> Aim of the exercise:
Transcribe exactly the line that contains "- 5.2 Security Requirements" and every line after it to the end of the entries, and nothing more.

Source data
☆ ☆ ☆ ☆ ☆ ☆ ☆
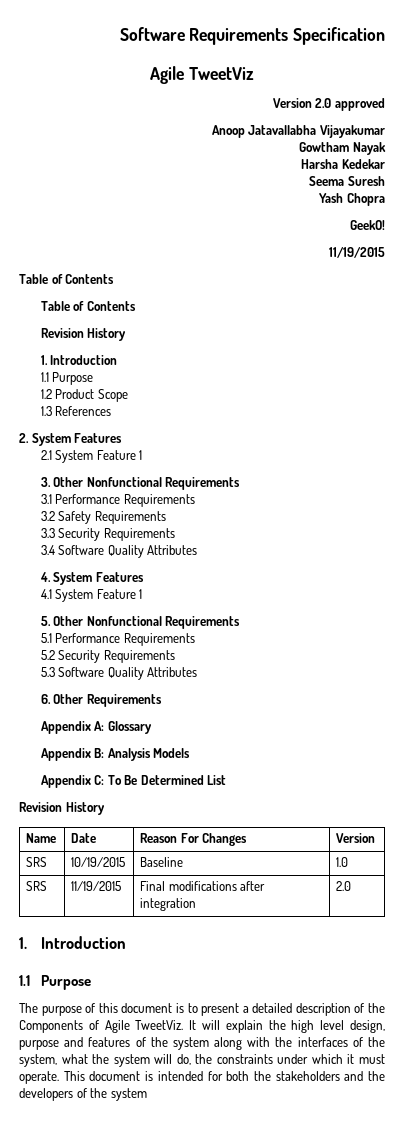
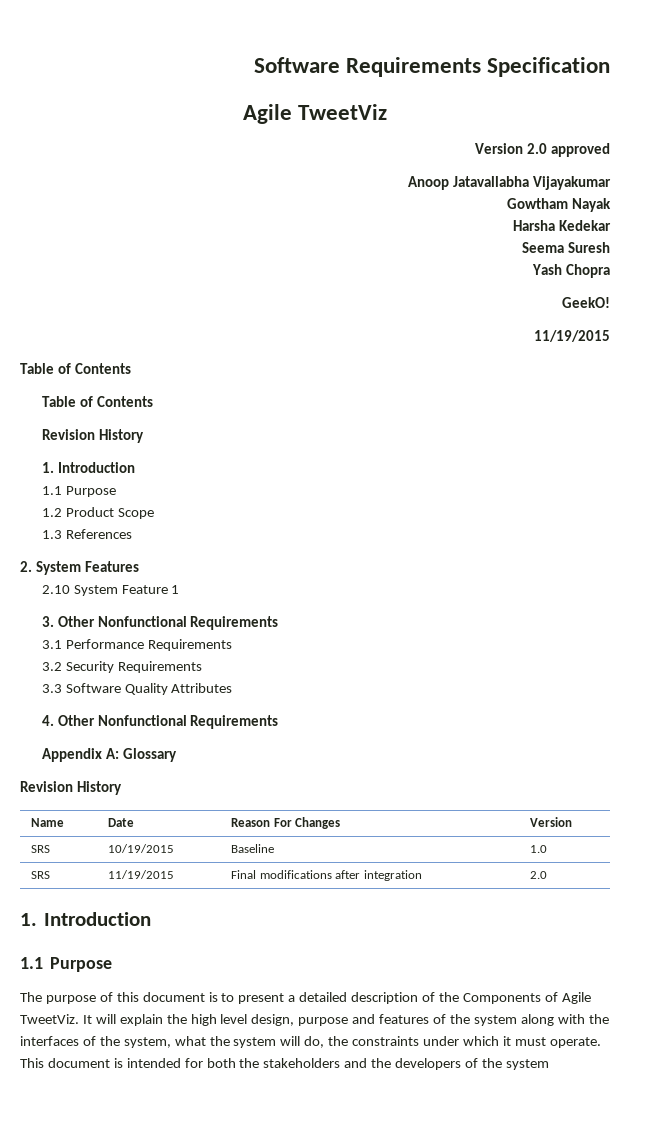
- 2.1 System Feature 1
+ 2.10 System Feature 1
- 3.2 Safety Requirements
+ 3.2 Security Requirements
- 3.3 Security Requirements
- 3.4 Software Quality Attributes
+ 3.3 Software Quality Attributes
- 4. System Features
- 4.1 System Feature 1
- 5. Other Nonfunctional Requirements
- 5.1 Performance Requirements
- 5.2 Security Requirements
- 5.3 Software Quality Attributes
- 6. Other Requirements
+ 4. Other Nonfunctional Requirements
  Appendix A: Glossary
- Appendix B: Analysis Models
- Appendix C: To Be Determined List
☆ ☆ ☆ ☆ ☆ ☆ ☆
> Answer space:
- 5.2 Security Requirements
- 5.3 Software Quality Attributes
- 6. Other Requirements
+ 4. Other Nonfunctional Requirements
  Appendix A: Glossary
- Appendix B: Analysis Models
- Appendix C: To Be Determined List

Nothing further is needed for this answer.